# Solr Sharding – Shard creation

I wrote this blog in conjunction with the one about the Solr Sharding – Concepts & Methods a year ago and it was 95% completed but then I had other stuff to do and just forgot I didn’t publish it. It might be a little bit late but well, better late than never… It will complete the overview I wanted to share around the Alfresco Clustering and in particular around the Solr Sharding. In this blog, I will talk about the creation of Shards. This includes the distribution of the different Instances, explaining the global parameters that can be used and showing some examples of what can be done with the concrete commands to achieve that.

### I. Shard distribution

One of the strong points of using the Solr Sharding is that you can do pretty much what you want with the distribution of the Shards. It means that you can choose the best distribution of Shards based on your requirements, based on the resources available (Number of Solr Servers, RAM, I/O, …) and then Alfresco can just work with that seamlessly. Let’s consider some situations:

• 1 Solr Server – 2 Shards – No HA (1 Shard Instance per Shard)
• 2 Solr Server – 2 Shards – No HA (1 Shard Instance per Shard)
• 2 Solr Server – 2 Shards – HA (2+ Shard Instances per Shard)
• 6 Solr Server – 3 Shards – HA (2+ Shard Instances per Shard)

For the above examples, there are several possible representation of the Shards repartitions across the different Solr Servers. If we consider all Shards in the same way (same number of Shard Instance for each), then you can represent the above examples as follow:

If the Shard NĀ°1 is the most important one and you want this one to be available on all Solr Servers with a maximum of 2 Shards per Solr Server, then this is another possible solution:

There are several ways to distribute the Shards and the good thing is that it is not really linked with the Sharding Method used. What I mean is that you can define the distribution that you want and it will be possible whatever the Sharding Method is. However, in some cases, the Method used might have an impact on whether or not the chosen distribution make sense. If I take the above example again where the Shard NĀ°1 would be considered he most important one, then it means that you should know exactly what is inside this Shard NĀ°1 but if DB_ID is used, then the content of this Shard will be random… Therefore, even if there is no hard link, some choice might not make a lot of sense if both aspects aren’t considered ;).

Alfresco (ACS only, not community) provides a graphical representation of the Solr Shards on the Alfresco Administration Console (https://alfresco-dns.domain/alfresco/s/enterprise/admin/admin-flocs). This is very useful to quickly see what is setup, how it is organized and what is the status of each and every Shards: whether they are up-to-date, lagging behind or not running at all. Here is an example of 1 Shard Group composed of 5 Shards with 2 Instances each:

In addition to that, I always find it very useful to look at the Solr reports (https://solr-dns.domain/solr/admin/cores?action=REPORT and https://solr-dns.domain/solr/admin/cores?action=SUMMARY) since it gives an overview of exactly how many acls and nodes are indexed. These are well known reports for Alfresco but in case you never saw these, I would advise you to take a look.
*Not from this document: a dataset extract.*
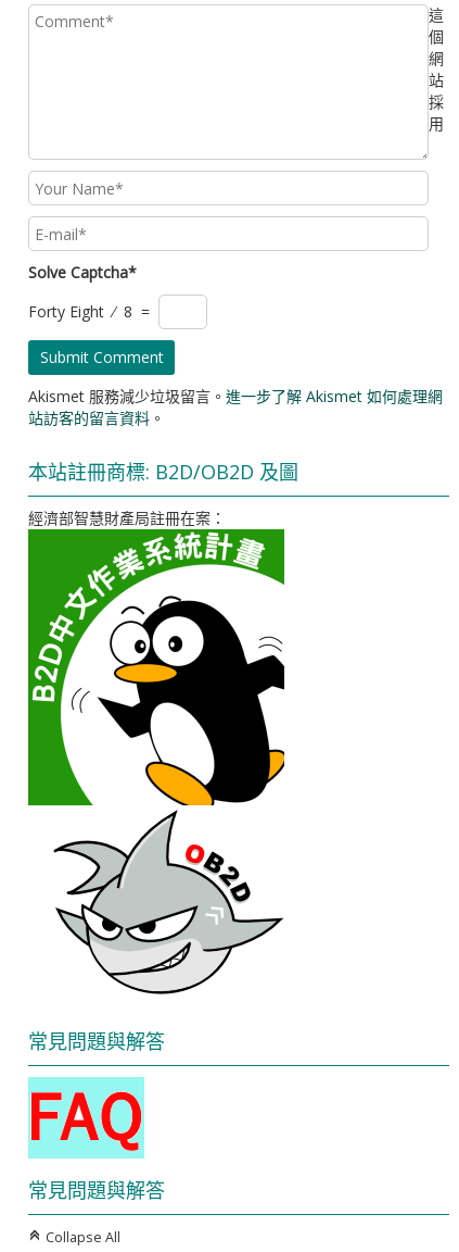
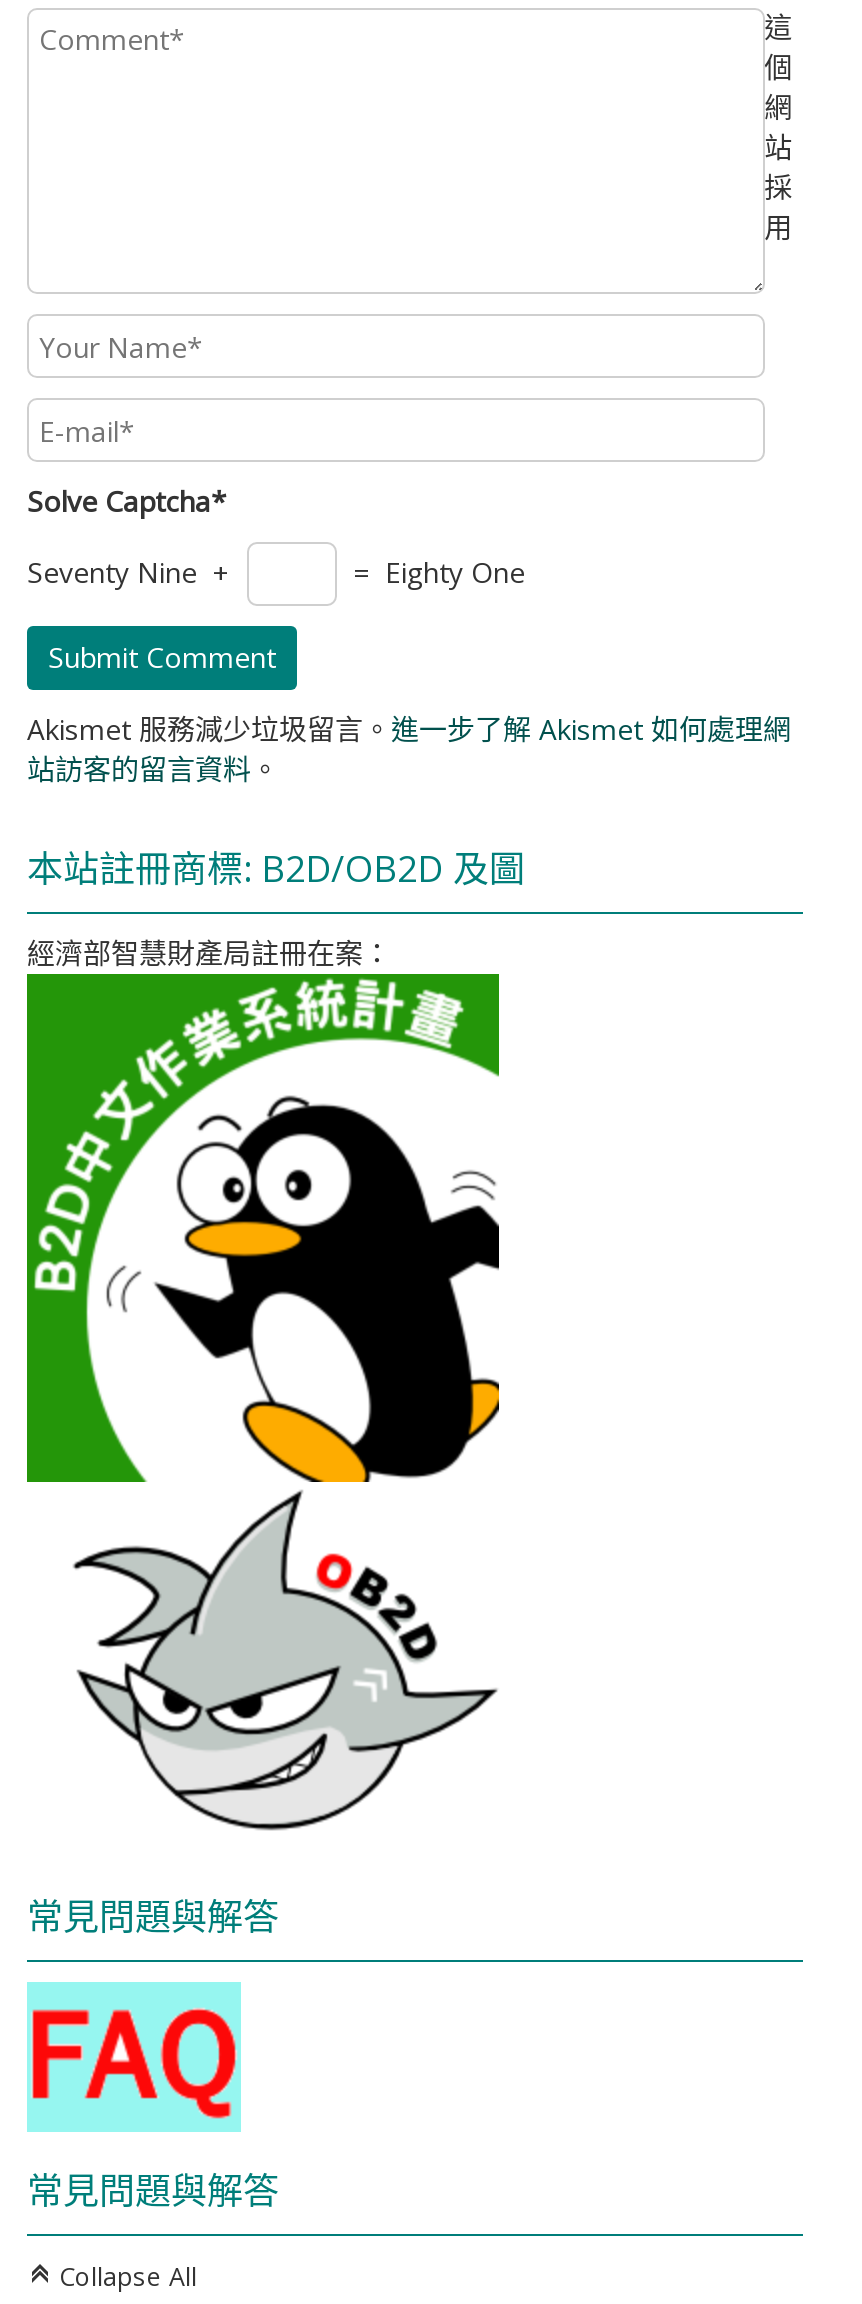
[28,301,158,321] Forty Eight ⁄ 8 = -> [27,554,525,592] Seventy Nine + | = Eighty One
### II. Shard creation parameters

As mentioned in the previous blog related to the Sharding Methods, when creating a Shard Instance, you will need to define some parameters. Here, I will only define them in the URL/Command because it is easier to have everything there. In addition to these parameters specific to each Method, there are some that are global. Before diving into the commands, let’s take a look at a few parameters and what they represent:

• storeRef: Which Alfresco Store should this Shard index
• numShards: Maximum number of different Shards that can be created
• For DB_ID_RANGE, even if you need only 2 Shards at the moment, put more here (like 10/20) to be able to create new Shards in the future as the index grows. Once this limit is defined, you cannot exceed it so keep some margin
• For all other Methods, set that to the number of Shards needed
• numNodes: Maximum number of Solr Servers that can be used
• For DB_ID_RANGE, even if you have only 2 Solr Servers at the moment, put more here (like 10/20) to be able to install new Solr Servers and create Shard Instances in the future. Once this limit is defined, you cannot exceed it so keep some margin
• For all other Methods, even if you have only 2 Solr Servers at the moment, put more here (like 10/20). Maybe in the future you will want to have the same Shards (fix number) on more Solr Servers. Once this limit is defined, you cannot exceed it so keep some margin
• nodeInstance: The “ID/Number” of the Solr Server on which the command is going to be executed, from 1 to numNodes, included
• template: Which template should be used as base to create the new Core. The templates can be found under <SOLR_HOME>/solrhome/templates/
• coreName: The base name of the Solr Core that this Shard should be part of. If you do not specify one, it will be generated from the Alfresco storeRef (E.g.: “workspace-SpacesStore”). Usual names can be “alfresco” or “archive” for example (Name of the default non-sharded cores)
• shardIds: An ID that controls the generated Core Name, Base URL and Solr Data storage. This is to differentiate instances of Shards on a single Solr Server. You might think that this is the “ID/Number” of the Shard but not necessarily: with the DB_ID_RANGE for example, you can have the same shardIds used on two different Solr Servers for different Shards because the important thing is the range, it’s not the shardIds parameter in this case. So be careful here, this might be confusing. A best practice is however to have this shardIds set to the real “ID/Number” of the Shard so that it avoids confusion in all cases
• replicationFactor: Technically speaking, the replication of a Shard Instance is another Shard Instance indexing the same set of nodes (so from the same Shard). You can normally mention the “replicationFactor” parameter in Solr but with the way it was implemented for Alfresco, you don’t need to care about that actually. You will see in the example below that to have several Shard Instances for the same Shard, you only need to execute the same commands on different servers
• property.XXX: All the properties that can be set in the template’s solrcore.properties as well as the Sharding Method specific ones like:
• property.data.dir.root: The place where the index will be put
• property.shard.method: The Sharding Method to be used to create this Shard Instance
• property.shard.instance: This is supposed to be the real “ID/Number” of the Shard for which a Shard Instance should be created (from 0 to numShards-1)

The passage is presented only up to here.